ARLAND'S profession took him to Ten Pin Corners. His profession was to collect butterflies for the Natural History Museum of New York. "Uncle Billy," who kept the Constitution Hotel at Ten Pin Corners, thought "bug huntin'" was a "dampoor bizness, even fur a dood," and perhaps it was-but that is none of your business or mine. Garland lived at the Constitution Hotel. The hotel did small honour to its name, in fact it would have ruined any other constitution. It was ruining Garland's by degrees, but a man of twenty-five does n't notice such things. So Garland swallowed his saleratus biscuits and bolted pork and beans, and was very glad that he was alive.

He had met the male population of Ten Pin Corners over the bar at the Constitution Hotel,

it being a temperance state-and there he had listened to their views on all that makes life worth living.

He tried to love his fellow-countrymen. When Orrin Hayes spat upon the stove and denounced woman's suffrage-when Cy Pettingil, whose wife was obliged to sign his name for him, agreed profanely-when the Hon.
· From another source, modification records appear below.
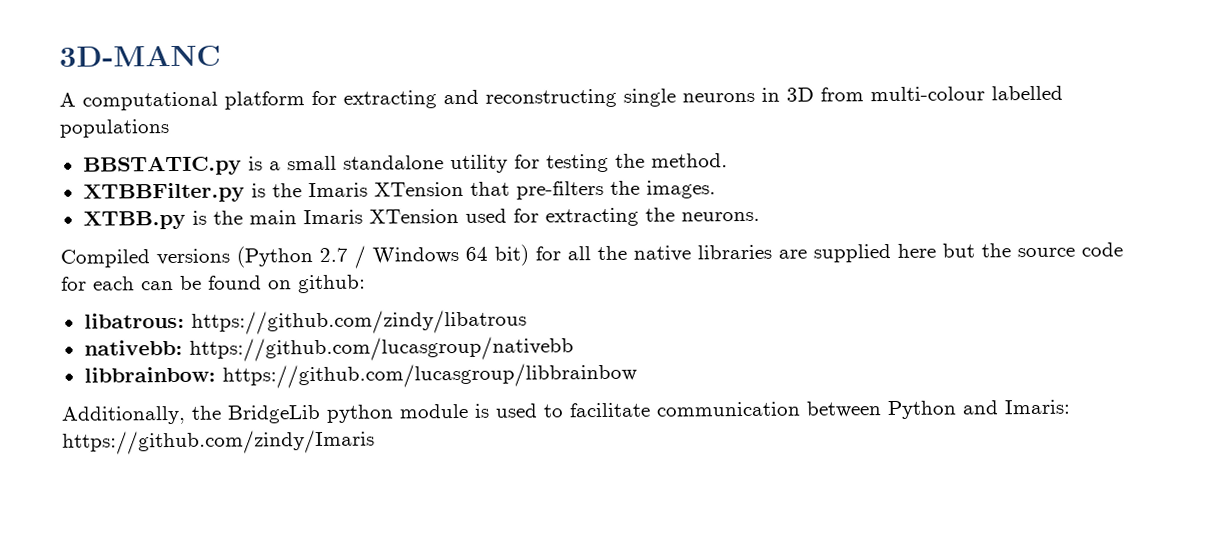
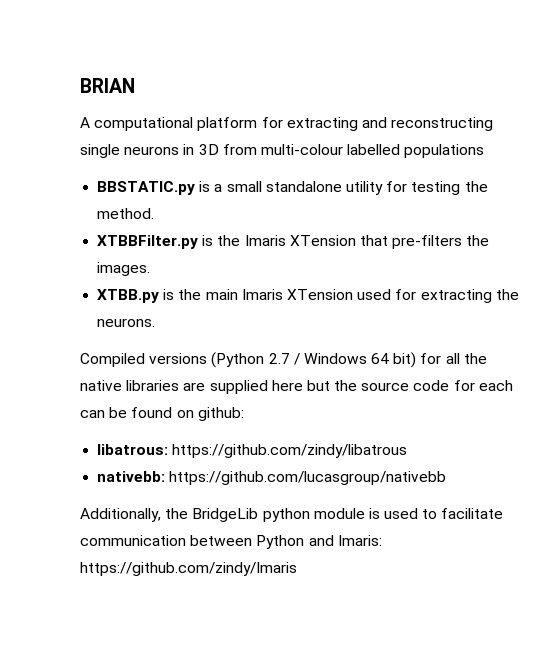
[59,45,221,67] 3D-MANC -> [80,78,135,93] BRIAN
[83,362,637,389] // libbrainbow: https://github.com/lucasgroup/libbrainbow -> (447, 478) none

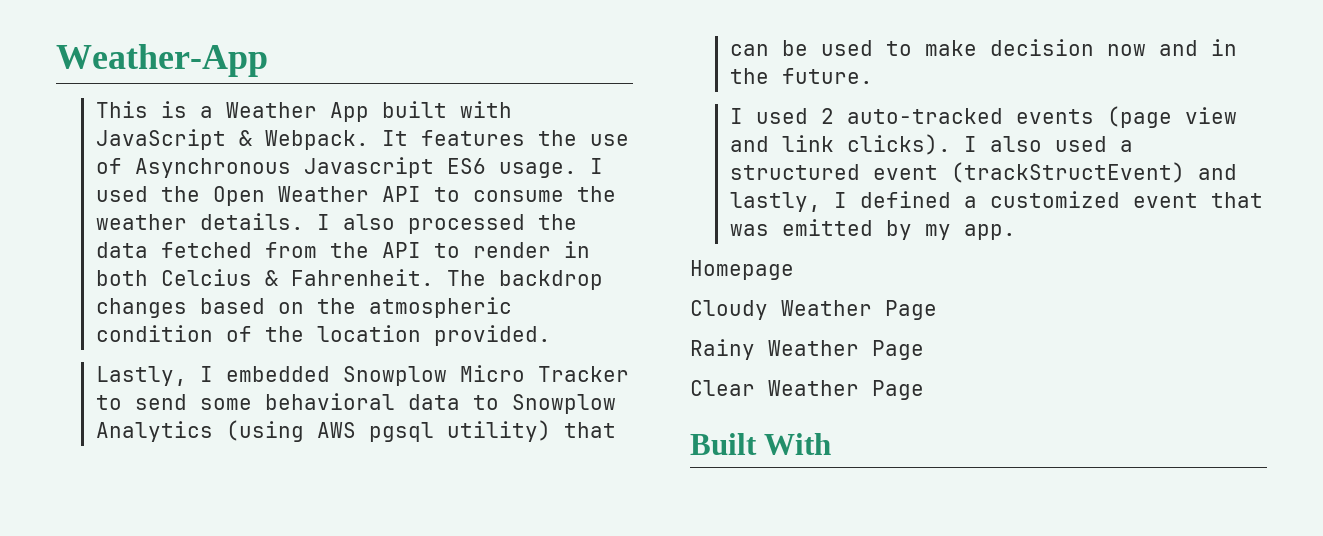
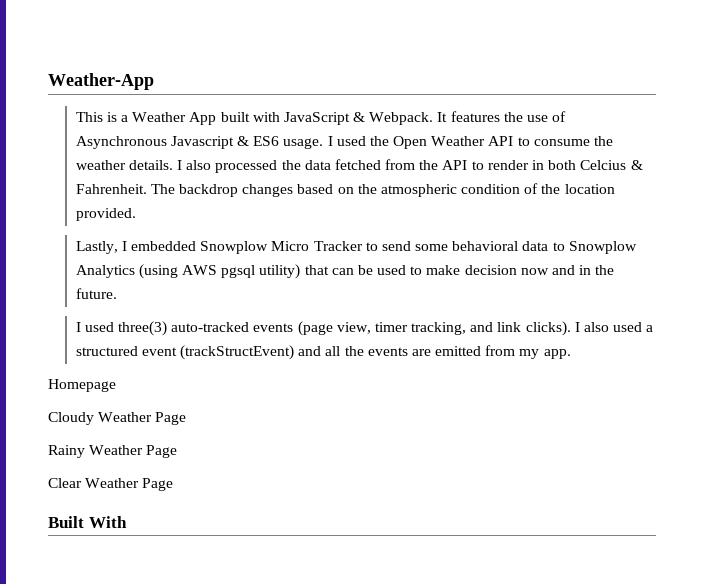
(434, 167) none -> [236,136,249,146] &
[820,108,834,124] 2 -> [117,321,167,336] three(3)
[1184,107,1237,124] view -> [336,322,467,335] view, timer tracking,
[729,191,1263,212] [729,219,912,240] lastly, I defined a customized event that was emitted by -> [325,345,516,356] all the events are emitted from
Hanford Perkins, A. P. A., demonstrated the wickedness of Catholicism, and proffered vague menaces against Rome, Garland conscientiously repressed a shudder.
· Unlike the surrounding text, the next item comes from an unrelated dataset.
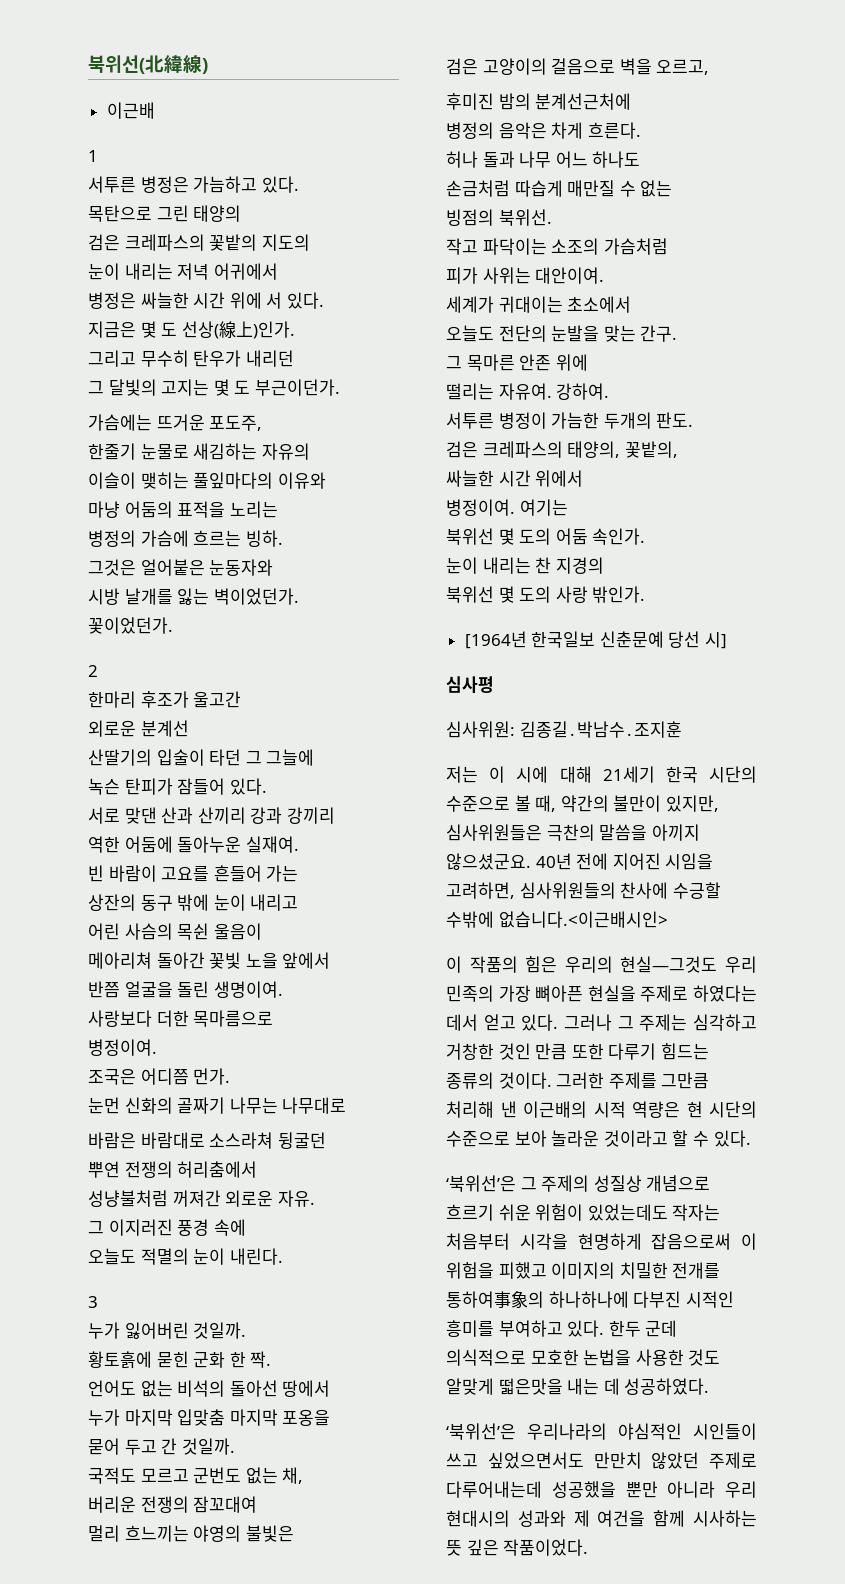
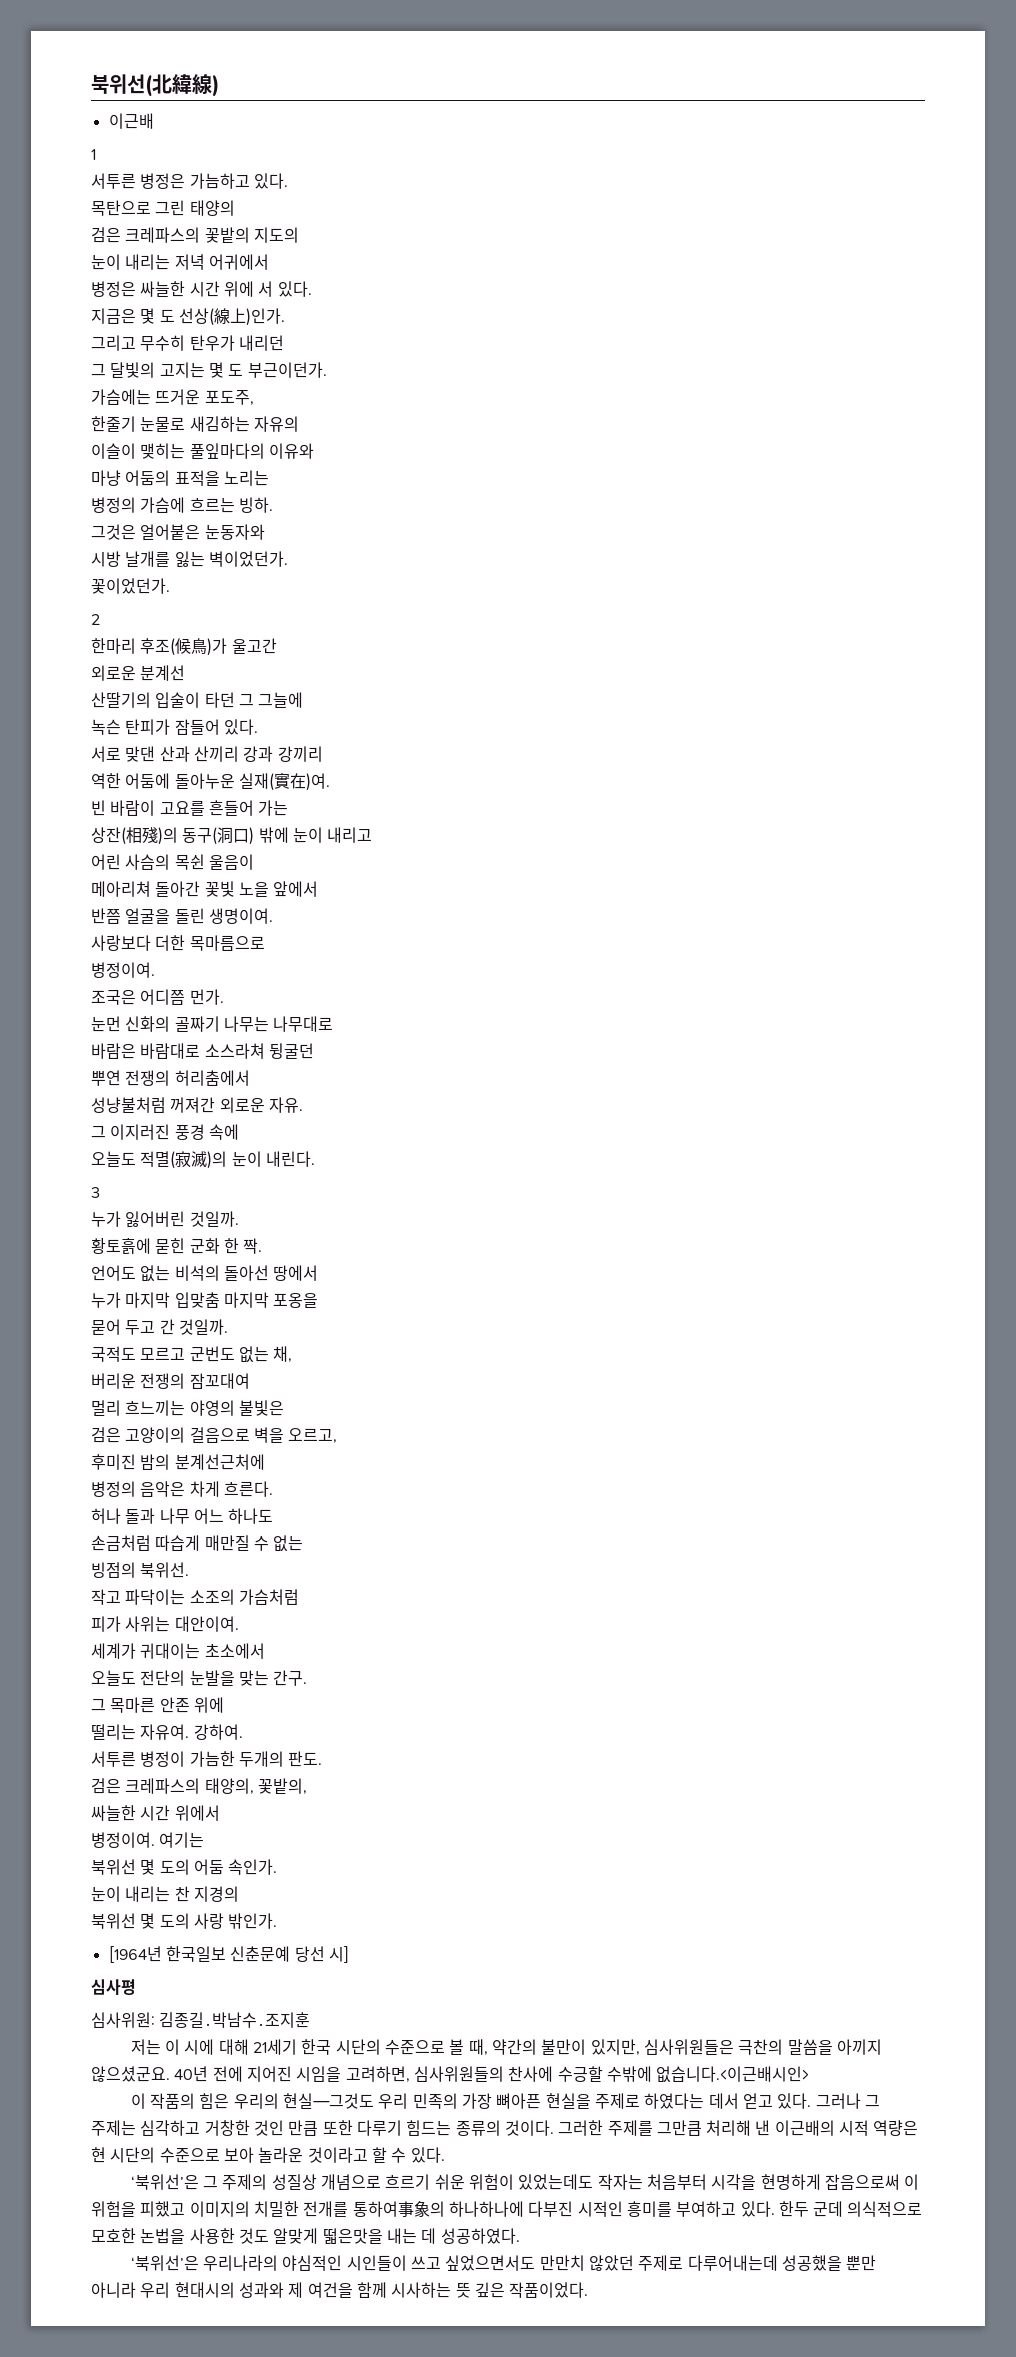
[140,691,189,708] 후조가 -> [140,638,228,656] 후조(候鳥)가
[245,836,299,853] 실재여. -> [238,773,330,791] 실재(實在)여.
[88,894,173,911] 상잔의 동구 -> [91,827,255,845] 상잔(相殘)의 동구(洞口)
[140,1248,189,1265] 적멸의 -> [140,1151,228,1169] 적멸(寂滅)의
"They are my countrymen, God bless 'em," he thought, smiling upon the free-born.

Uncle Billy's felonious traffic in the "j'yfull juice," did not prevent his attendance at town meeting, nor his enthusiastic voice against local option.

"I ain't no dum fool," he observed to Garland, "let the wimmen hev their way."

But don't you think," suggested Garland, "that a liberal law would be better?"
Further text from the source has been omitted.